--- Input data ---
++++
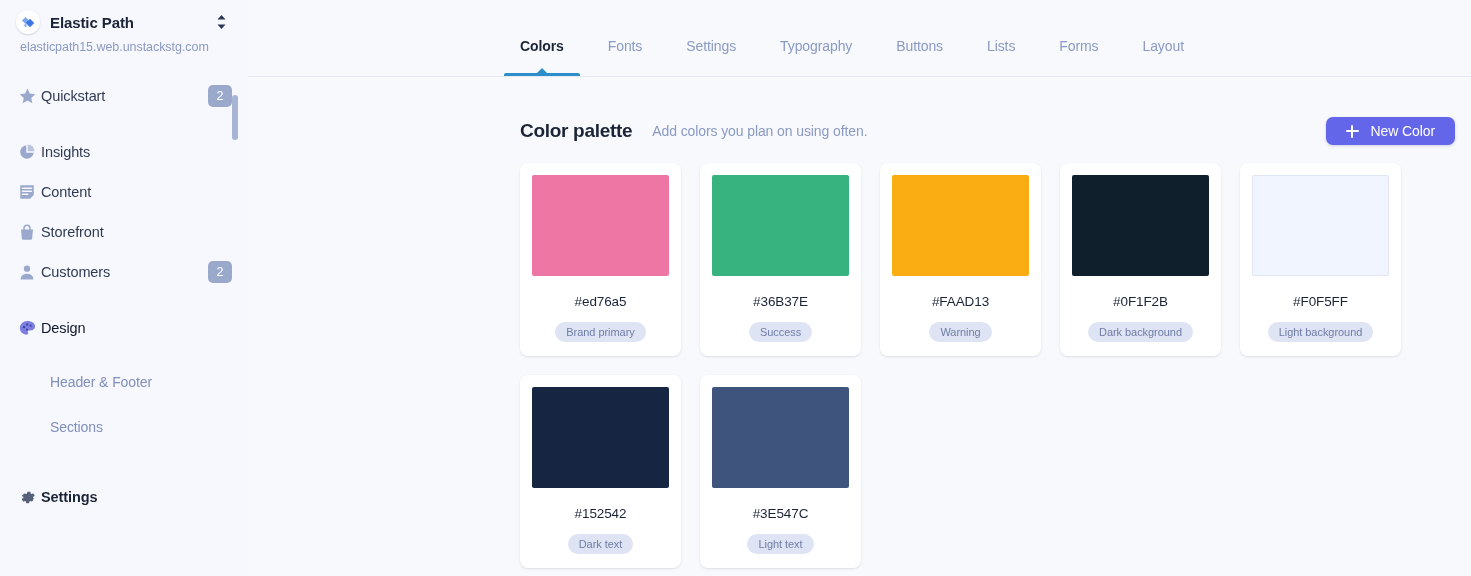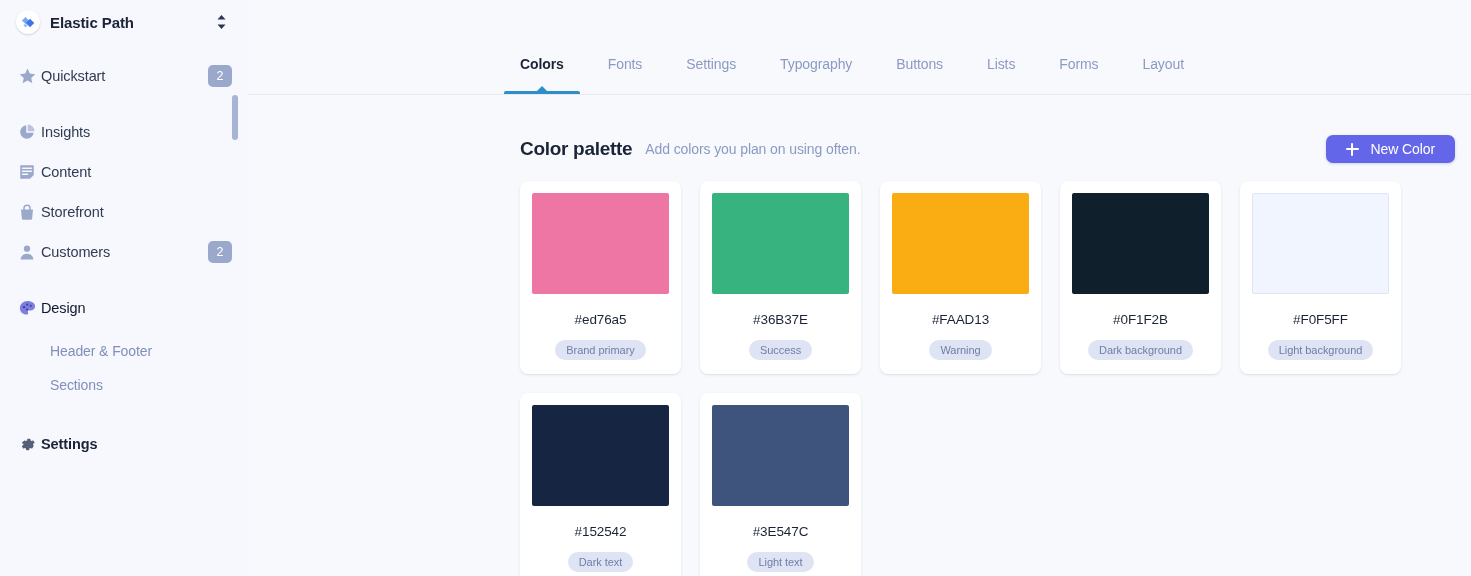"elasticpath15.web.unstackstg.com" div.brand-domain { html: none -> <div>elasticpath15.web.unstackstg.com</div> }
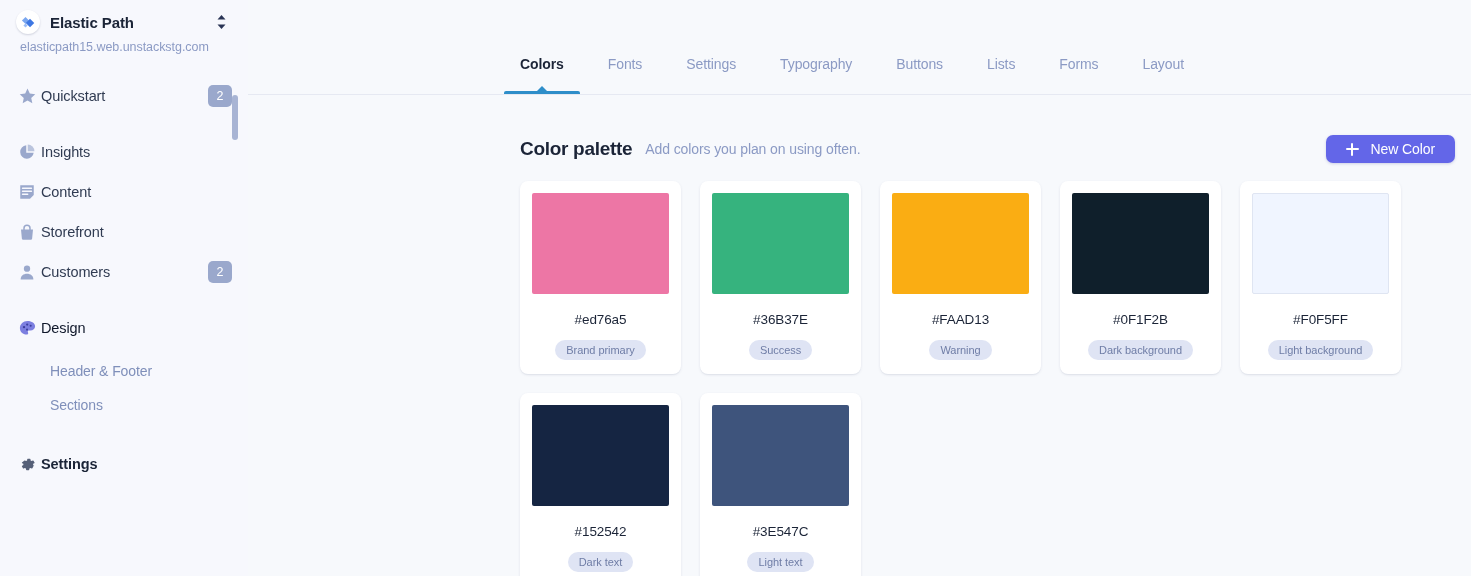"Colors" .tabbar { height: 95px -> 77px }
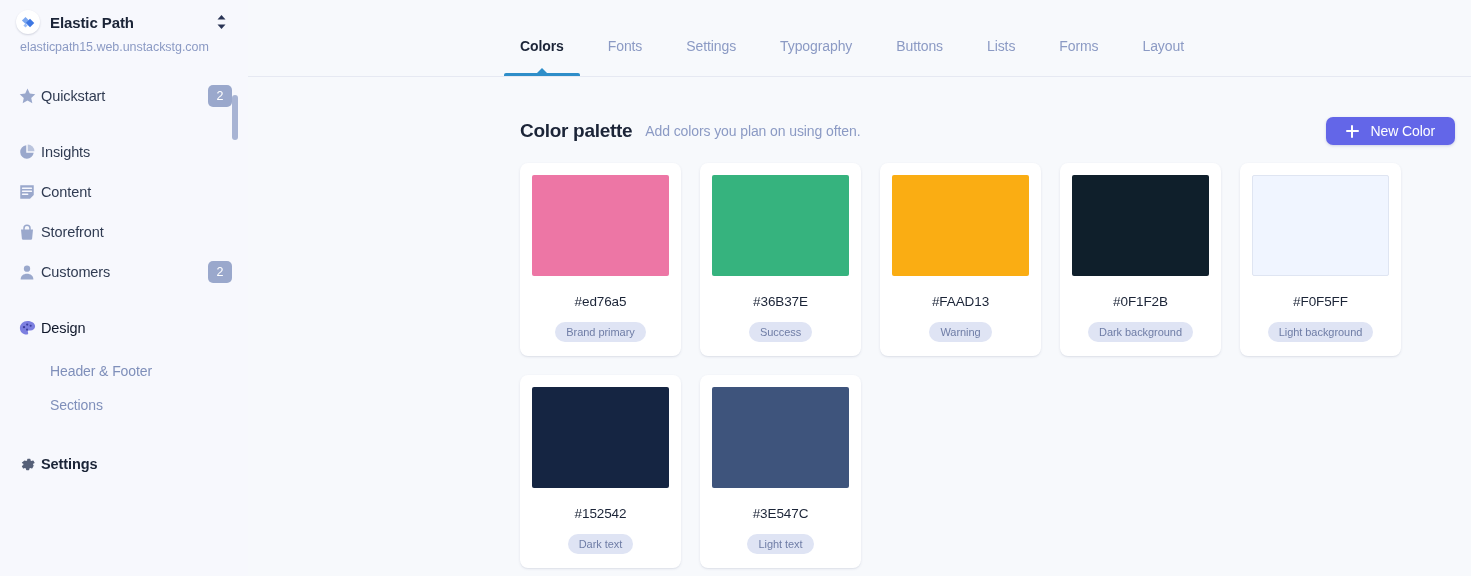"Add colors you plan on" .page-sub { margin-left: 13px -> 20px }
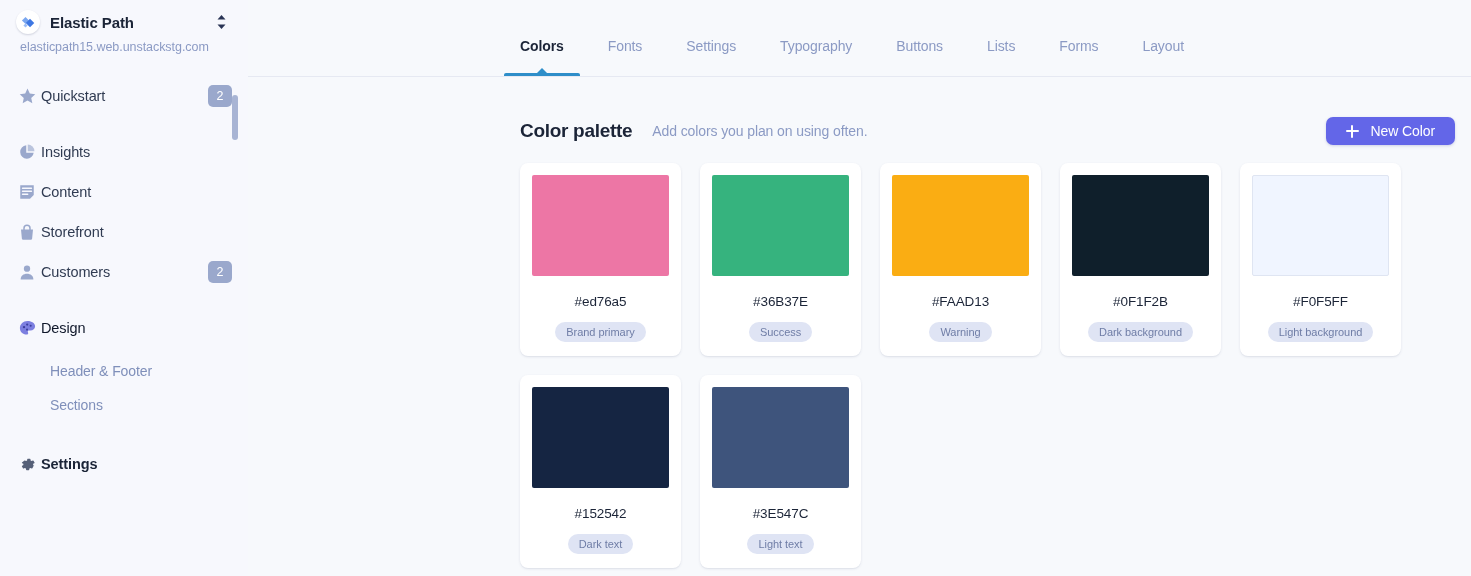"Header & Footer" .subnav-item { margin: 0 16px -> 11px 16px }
++++
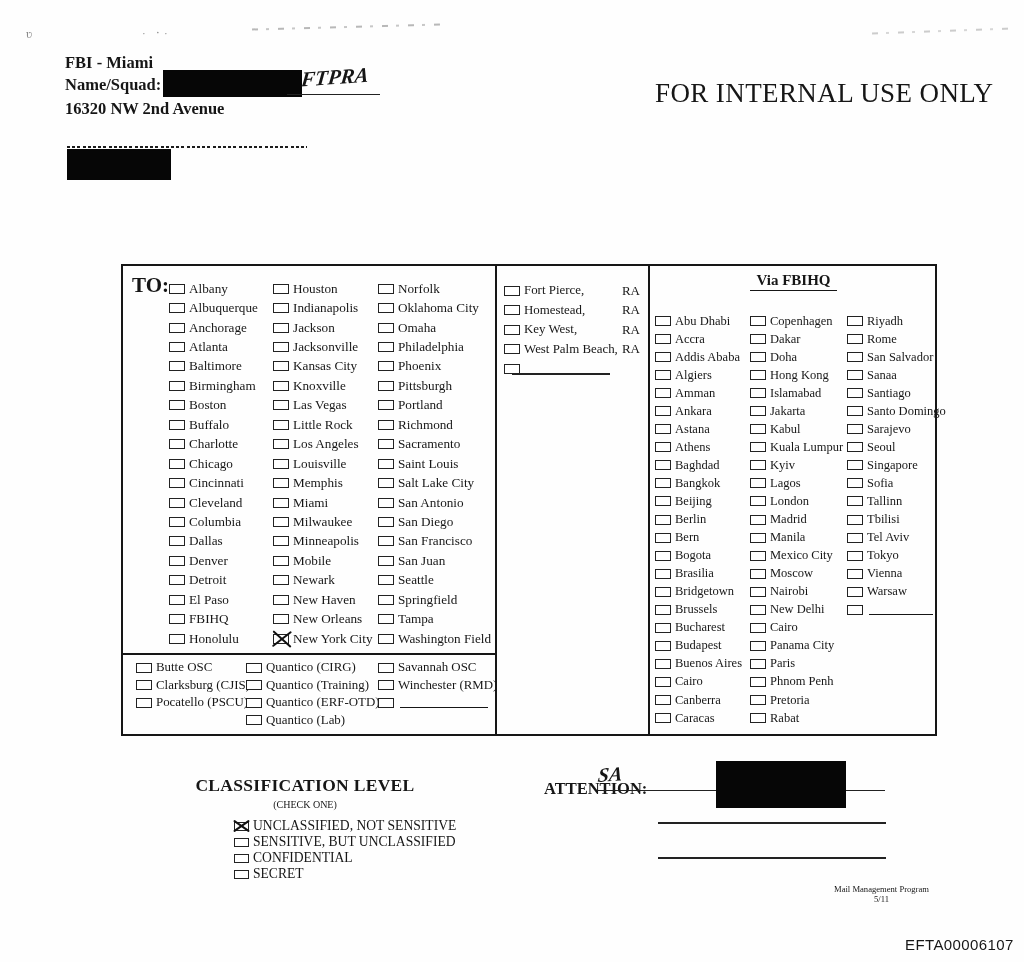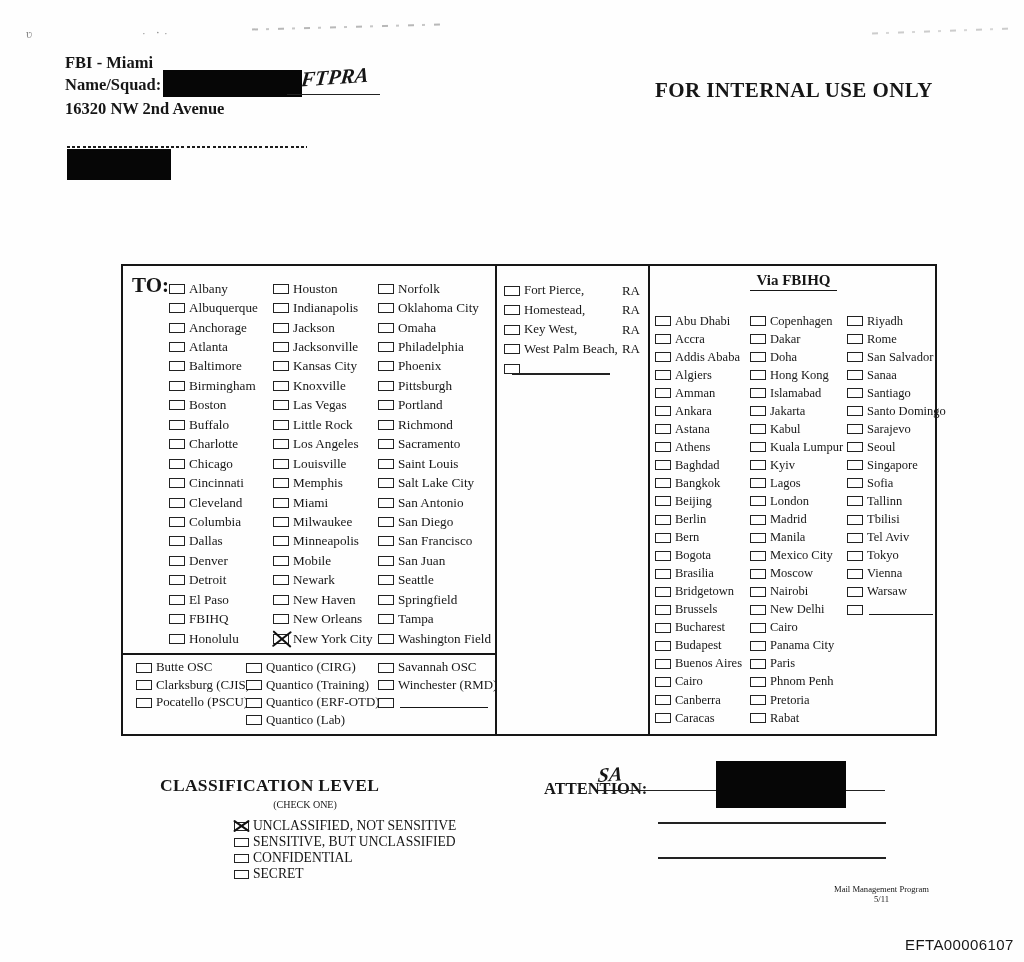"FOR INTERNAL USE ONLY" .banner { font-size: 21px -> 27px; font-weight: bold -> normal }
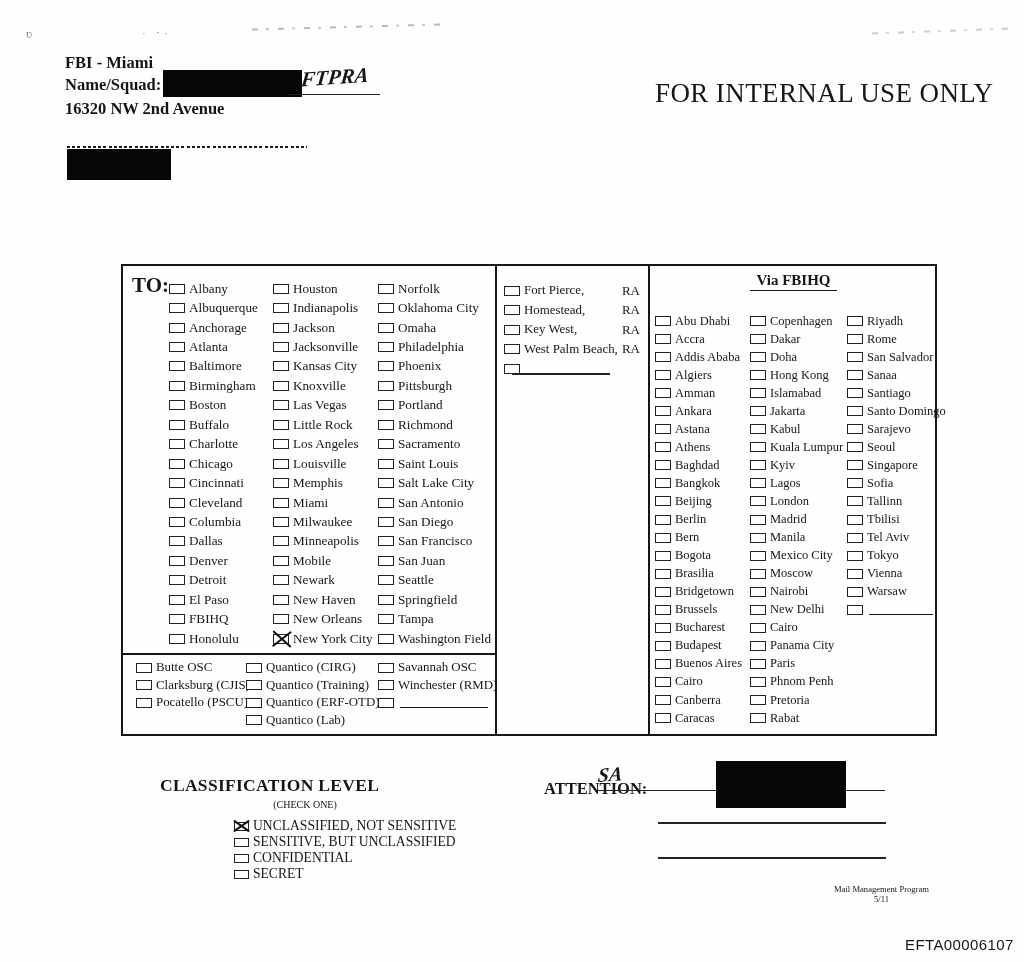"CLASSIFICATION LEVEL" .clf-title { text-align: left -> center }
++++
--- What is expected ---
Reproduce exactly the lines of the data above that run from the line with "font-size: 21px ->" down to the line with "text-align: left ->", both ends included. Pictures do not belong in the copy.

--- Solution below ---
"FOR INTERNAL USE ONLY" .banner { font-size: 21px -> 27px; font-weight: bold -> normal }
"CLASSIFICATION LEVEL" .clf-title { text-align: left -> center }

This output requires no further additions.